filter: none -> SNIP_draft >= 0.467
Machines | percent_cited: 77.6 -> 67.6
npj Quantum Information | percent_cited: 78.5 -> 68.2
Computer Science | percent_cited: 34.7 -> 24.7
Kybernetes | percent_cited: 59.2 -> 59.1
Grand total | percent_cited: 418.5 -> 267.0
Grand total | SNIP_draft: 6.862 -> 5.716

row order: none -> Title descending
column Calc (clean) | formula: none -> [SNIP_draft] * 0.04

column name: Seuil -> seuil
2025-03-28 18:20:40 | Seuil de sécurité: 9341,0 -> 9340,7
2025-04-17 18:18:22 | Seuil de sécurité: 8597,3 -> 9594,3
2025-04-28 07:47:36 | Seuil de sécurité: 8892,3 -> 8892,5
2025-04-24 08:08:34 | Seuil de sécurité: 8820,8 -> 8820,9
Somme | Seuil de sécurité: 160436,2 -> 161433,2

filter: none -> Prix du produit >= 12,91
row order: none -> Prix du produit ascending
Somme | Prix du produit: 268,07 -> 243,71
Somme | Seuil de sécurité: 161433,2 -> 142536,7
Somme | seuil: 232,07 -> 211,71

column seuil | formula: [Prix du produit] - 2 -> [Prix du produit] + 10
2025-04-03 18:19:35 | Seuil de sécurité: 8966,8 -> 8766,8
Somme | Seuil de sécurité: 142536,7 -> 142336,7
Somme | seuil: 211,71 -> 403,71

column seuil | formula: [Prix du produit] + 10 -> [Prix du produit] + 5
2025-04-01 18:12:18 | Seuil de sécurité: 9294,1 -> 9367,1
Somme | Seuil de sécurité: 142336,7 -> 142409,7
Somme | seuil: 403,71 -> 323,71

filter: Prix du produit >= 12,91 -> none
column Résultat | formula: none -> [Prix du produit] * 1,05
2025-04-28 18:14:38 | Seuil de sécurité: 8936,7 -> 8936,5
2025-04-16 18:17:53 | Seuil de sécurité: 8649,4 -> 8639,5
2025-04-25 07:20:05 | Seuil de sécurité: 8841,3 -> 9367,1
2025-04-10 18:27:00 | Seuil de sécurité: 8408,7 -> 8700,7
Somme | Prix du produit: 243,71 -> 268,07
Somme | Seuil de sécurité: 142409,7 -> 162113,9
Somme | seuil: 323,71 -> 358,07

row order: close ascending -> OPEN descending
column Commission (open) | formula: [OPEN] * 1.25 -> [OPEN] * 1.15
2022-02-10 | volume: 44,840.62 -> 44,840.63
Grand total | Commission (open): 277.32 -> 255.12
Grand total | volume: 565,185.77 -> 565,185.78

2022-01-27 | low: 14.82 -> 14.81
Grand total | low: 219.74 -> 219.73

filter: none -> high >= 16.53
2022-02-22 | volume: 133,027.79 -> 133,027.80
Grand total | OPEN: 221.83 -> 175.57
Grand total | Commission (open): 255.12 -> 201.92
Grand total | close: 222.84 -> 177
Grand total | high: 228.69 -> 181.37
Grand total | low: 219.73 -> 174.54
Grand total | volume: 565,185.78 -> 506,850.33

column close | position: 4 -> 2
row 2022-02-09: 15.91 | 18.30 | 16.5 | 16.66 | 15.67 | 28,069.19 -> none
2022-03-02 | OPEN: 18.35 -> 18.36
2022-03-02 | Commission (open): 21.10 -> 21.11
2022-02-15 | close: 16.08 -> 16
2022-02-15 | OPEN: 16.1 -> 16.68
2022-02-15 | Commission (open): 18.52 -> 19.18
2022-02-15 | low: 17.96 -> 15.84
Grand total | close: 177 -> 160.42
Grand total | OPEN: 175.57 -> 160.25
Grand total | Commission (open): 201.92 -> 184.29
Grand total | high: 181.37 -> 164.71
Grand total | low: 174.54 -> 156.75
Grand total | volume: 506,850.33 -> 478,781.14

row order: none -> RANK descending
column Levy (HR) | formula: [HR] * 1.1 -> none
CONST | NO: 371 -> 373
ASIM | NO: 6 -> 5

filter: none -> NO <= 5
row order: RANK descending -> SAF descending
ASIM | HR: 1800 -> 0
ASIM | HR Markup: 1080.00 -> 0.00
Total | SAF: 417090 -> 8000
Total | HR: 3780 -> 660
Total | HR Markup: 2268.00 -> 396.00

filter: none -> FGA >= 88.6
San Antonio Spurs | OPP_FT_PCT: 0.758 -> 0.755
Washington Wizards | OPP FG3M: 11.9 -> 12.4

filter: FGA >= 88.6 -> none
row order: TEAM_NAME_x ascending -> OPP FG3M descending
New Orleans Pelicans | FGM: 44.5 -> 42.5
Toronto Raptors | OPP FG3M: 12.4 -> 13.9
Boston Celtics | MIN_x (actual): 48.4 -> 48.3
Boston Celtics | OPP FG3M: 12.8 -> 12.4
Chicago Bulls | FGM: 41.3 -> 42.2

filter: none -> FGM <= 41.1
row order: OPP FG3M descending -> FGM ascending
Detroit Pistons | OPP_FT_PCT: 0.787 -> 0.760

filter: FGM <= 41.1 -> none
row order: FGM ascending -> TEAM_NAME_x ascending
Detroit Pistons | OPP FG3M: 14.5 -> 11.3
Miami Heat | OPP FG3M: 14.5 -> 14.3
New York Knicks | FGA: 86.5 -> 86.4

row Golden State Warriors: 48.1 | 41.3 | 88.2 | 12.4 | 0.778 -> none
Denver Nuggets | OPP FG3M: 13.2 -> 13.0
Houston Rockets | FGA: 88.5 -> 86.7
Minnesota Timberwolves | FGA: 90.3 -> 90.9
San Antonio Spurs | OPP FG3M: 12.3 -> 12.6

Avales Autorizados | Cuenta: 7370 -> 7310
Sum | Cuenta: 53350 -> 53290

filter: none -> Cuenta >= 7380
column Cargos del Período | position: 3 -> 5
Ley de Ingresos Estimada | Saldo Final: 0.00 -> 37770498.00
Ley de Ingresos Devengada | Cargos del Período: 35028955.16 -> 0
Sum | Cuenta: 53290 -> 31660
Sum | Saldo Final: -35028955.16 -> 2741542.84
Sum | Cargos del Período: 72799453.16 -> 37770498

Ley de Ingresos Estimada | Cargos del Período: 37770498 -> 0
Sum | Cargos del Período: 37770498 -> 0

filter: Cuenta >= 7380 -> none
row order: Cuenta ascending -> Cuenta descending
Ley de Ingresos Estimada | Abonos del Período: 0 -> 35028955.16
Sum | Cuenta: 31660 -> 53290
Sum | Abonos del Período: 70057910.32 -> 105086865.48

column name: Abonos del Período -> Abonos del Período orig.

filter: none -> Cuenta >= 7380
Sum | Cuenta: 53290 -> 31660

• What this task involves: Once you have located every line with the word "Estimada" in the material above, list those lines.

• Response area:
Ley de Ingresos Estimada | Saldo Final: 0.00 -> 37770498.00
Ley de Ingresos Estimada | Cargos del Período: 37770498 -> 0
Ley de Ingresos Estimada | Abonos del Período: 0 -> 35028955.16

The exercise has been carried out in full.